THE PROBLEM => What is needed is an exact copy of the records below, minus any pictures.

(Beginning of INPUT RECORDS)

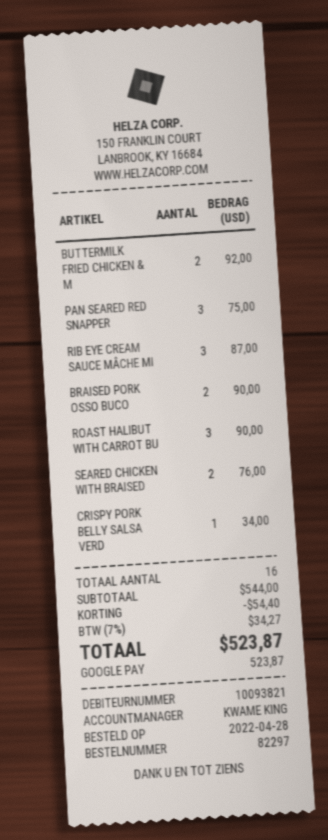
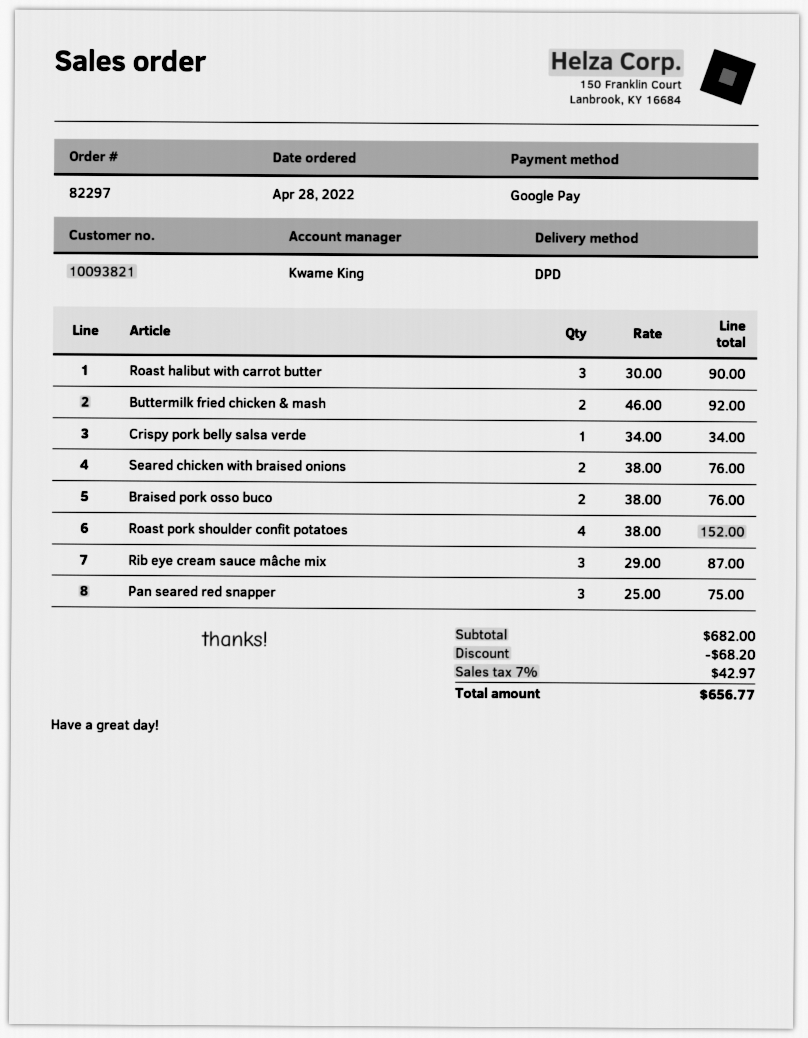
BRAISED PORK OSSO BUCO: 2 for 90.00 -> 2 for 76.00
Roast pork shoulder confit potatoes: none -> 4 for 152.00
subtotal: 544.00 -> 682.00
discount: 54.40 -> 68.20
tax: 7% = 34.27 -> 7% = 42.97
total: 523.87 -> 656.77

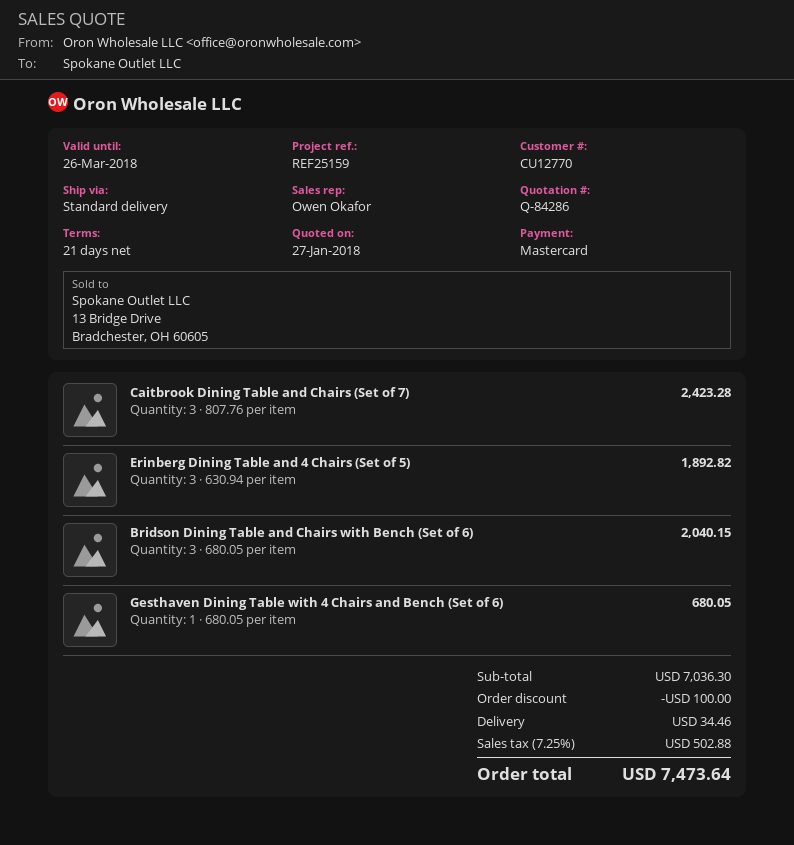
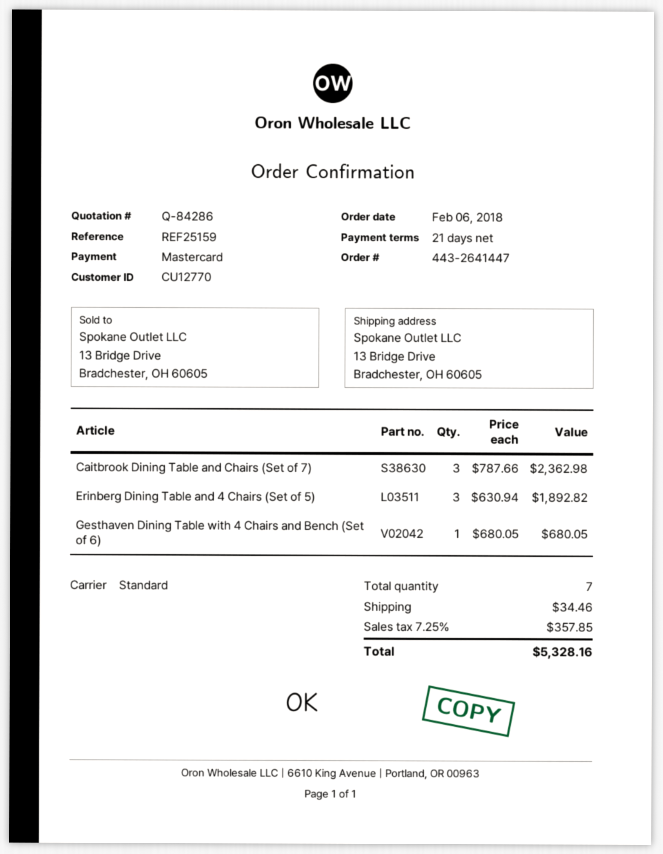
Caitbrook Dining Table and Chairs (Set of 7): 3 x 807.76 = 2423.28 -> 3 x 787.66 = 2362.98
Bridson Dining Table and Chairs with Bench (Set of 6): 3 x 680.05 = 2040.15 -> none
discount: 100.00 -> none
tax: 7.25% = 502.88 -> 7.25% = 357.85
total: 7473.64 -> 5328.16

(End of INPUT RECORDS)

ANSWER BOX =>
BRAISED PORK OSSO BUCO: 2 for 90.00 -> 2 for 76.00
Roast pork shoulder confit potatoes: none -> 4 for 152.00
subtotal: 544.00 -> 682.00
discount: 54.40 -> 68.20
tax: 7% = 34.27 -> 7% = 42.97
total: 523.87 -> 656.77

Caitbrook Dining Table and Chairs (Set of 7): 3 x 807.76 = 2423.28 -> 3 x 787.66 = 2362.98
Bridson Dining Table and Chairs with Bench (Set of 6): 3 x 680.05 = 2040.15 -> none
discount: 100.00 -> none
tax: 7.25% = 502.88 -> 7.25% = 357.85
total: 7473.64 -> 5328.16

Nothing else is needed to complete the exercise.